* Instructions for the task
Among the records below, find the lines that hold the word "hora" and report how many there are, with no other words.

[[ Records to use, beginning ]]

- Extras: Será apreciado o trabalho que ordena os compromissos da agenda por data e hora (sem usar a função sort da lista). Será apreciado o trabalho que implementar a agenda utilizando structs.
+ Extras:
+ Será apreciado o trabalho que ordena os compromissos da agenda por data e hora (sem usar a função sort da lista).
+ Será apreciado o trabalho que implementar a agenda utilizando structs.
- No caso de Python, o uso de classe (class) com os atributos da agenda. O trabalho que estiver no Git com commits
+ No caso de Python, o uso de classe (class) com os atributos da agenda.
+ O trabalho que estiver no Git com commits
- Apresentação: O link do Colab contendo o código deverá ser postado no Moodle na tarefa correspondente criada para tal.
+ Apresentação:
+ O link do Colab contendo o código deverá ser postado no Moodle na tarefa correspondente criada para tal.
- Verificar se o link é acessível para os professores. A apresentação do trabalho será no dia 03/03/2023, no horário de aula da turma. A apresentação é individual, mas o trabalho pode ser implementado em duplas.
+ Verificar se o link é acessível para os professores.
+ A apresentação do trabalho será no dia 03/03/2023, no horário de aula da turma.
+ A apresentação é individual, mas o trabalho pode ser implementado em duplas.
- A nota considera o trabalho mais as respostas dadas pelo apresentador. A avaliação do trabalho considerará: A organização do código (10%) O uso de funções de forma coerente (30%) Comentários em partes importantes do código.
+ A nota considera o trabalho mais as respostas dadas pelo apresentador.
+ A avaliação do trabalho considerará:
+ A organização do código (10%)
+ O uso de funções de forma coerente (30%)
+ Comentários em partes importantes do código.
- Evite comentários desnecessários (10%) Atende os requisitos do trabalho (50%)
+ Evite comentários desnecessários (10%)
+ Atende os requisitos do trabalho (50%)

[[ Records to use, end ]]

* Expected answer
2